In the Ekholm Selling study of girls born with non optimal birth characteristics, we found that girls born SGA had a hazard ratio of giving birth during the study period 25% lower among women who themselves were born with very LBWs, compared to women who weighed ≥1500 g at birth. Adjusting for childhood socio-economic characteristics did not markedly change the results. Ekholm Selling also found that women who were twins were less likely to have given birth.50 On the other hand, women who were born SGA were 9% more likely to have given birth during the study period. The explanation for this might be due to personality and temperament characteristics as well as to earlier pubertal development.58
There is also evidence for an intergenerational effect of non optimal birth characteristic. In our register study of 38,720 mother-offspring pairs, preterm birth appears to be more common in children whose mothers are born preterm or SGA, compared to mothers born at term. Also mothers whose fetal growth was moderately reduced but who did not meet the criterion of being born SGA are at higher risk of giving birth to both preterm and SGA children.59 Swamy et al.60 found in the Norwegian cohort from 1957 to 1988 that the incidence for girls born preterm of having a preterm offspring was 14% compared to 6.4% in girls born at term. This pattern could not be seen in men born preterm. Long term follow up studies on fertility outcomes for individuals born with one or more non optimal birth characteristics are time dependent, i.e. the reproductive period for most women is the time between 20 and 40 years of age whereas for men the possibility for fertilization is considered to be life long although with a decline in old age. Today we can offer persons with fertility problems a variety of assisted reproduction treatments such as in vitro fertilization (IVF), gamete donation, etc. Men and women born with non optimal birth characteristic may be in greater need of these treatments in order to have children. Thus, we found a higher incidence of preterm birth in a consecutive clinical sample of 2000 men and women born in Sweden who had sought infertility treatment (unpublished data). Follow up on treatment regimes for the group who themselves are born non optimal is needed in able to study outcomes and the effects of treatment.

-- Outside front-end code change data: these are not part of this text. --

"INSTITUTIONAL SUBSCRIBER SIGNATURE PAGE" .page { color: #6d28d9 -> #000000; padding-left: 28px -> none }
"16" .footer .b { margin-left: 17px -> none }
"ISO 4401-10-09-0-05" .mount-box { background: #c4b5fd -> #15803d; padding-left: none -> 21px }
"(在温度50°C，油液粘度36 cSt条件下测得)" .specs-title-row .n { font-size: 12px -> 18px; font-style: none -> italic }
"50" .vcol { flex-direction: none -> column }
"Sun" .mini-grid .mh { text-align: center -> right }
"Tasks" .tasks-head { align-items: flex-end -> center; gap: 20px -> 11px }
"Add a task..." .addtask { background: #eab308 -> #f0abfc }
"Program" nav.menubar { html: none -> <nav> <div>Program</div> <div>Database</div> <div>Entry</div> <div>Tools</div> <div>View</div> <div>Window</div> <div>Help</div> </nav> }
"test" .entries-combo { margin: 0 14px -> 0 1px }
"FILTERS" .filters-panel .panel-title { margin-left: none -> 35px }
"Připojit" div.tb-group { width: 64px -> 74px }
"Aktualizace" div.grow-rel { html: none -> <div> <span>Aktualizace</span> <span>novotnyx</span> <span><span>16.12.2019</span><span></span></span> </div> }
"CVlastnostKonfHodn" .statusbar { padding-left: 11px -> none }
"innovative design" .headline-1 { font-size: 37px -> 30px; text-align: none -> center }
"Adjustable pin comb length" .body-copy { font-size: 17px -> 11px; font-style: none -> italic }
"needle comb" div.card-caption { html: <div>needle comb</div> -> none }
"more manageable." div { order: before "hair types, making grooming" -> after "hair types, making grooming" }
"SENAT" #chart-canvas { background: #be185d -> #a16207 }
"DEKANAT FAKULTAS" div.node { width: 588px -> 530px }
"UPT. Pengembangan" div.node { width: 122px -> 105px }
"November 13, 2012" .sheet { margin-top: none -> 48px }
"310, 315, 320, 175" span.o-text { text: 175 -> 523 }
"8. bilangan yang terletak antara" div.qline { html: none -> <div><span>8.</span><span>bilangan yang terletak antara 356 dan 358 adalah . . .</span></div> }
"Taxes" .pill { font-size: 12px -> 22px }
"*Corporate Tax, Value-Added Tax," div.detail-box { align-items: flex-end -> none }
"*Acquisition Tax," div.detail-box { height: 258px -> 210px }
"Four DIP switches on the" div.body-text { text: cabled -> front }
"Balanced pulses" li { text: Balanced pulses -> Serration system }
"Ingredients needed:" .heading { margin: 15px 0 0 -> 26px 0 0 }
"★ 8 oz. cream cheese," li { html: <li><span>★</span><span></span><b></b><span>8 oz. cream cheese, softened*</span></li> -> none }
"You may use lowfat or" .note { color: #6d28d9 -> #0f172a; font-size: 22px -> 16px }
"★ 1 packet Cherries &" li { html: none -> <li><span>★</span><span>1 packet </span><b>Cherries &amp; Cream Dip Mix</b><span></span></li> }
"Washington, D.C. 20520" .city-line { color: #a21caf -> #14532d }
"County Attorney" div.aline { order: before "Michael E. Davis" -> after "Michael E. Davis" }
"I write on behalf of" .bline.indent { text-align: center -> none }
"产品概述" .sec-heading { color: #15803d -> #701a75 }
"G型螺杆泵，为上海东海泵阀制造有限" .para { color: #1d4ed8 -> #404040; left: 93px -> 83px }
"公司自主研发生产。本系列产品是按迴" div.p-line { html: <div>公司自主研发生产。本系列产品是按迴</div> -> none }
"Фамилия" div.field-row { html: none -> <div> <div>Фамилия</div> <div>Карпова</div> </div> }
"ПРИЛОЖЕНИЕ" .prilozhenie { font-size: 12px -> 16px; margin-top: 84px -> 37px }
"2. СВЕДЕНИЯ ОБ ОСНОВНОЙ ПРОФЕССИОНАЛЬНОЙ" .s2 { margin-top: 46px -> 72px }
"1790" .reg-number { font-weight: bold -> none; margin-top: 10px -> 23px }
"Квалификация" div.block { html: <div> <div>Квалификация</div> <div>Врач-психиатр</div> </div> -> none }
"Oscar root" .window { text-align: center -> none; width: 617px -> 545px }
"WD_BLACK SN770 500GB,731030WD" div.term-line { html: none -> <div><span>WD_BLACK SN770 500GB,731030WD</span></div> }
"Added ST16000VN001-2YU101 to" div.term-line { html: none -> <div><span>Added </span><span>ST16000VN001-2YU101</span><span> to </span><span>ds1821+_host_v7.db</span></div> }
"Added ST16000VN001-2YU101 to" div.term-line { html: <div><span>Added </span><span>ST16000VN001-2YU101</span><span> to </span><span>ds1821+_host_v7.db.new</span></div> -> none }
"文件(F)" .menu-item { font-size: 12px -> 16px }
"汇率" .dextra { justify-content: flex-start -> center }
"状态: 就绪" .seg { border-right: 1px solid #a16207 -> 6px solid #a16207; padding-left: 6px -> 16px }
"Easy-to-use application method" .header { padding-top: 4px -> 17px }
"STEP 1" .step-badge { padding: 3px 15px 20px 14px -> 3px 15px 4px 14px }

Alteration in susceptibility to diseases in childhood and later in adulthood of those born with one or more non-optimal birth characteristics may be related to impaired development in the uterus. Therefore, understanding the mechanisms which cause LBW is important for the development of future interventions for pregnant women and neonates. This could give these children a better chance of a healthy life both in the immediate future and in the long term and may also improve the possibility for them to have children in the future.
Future studies with longer follow up and with sophisticated models for measuring the most vulnerable period of birth for children who have a LBW or who are at risk for being born preterm are needed to be able to explore the underlying biological mechanisms and also to plan for prevention as well as for interventions during pregnancy.
The author has received grants from the Swedish Council for Working Life and Social Research (FAS) and the Medical Research Council of Southeast Sweden (FORSS).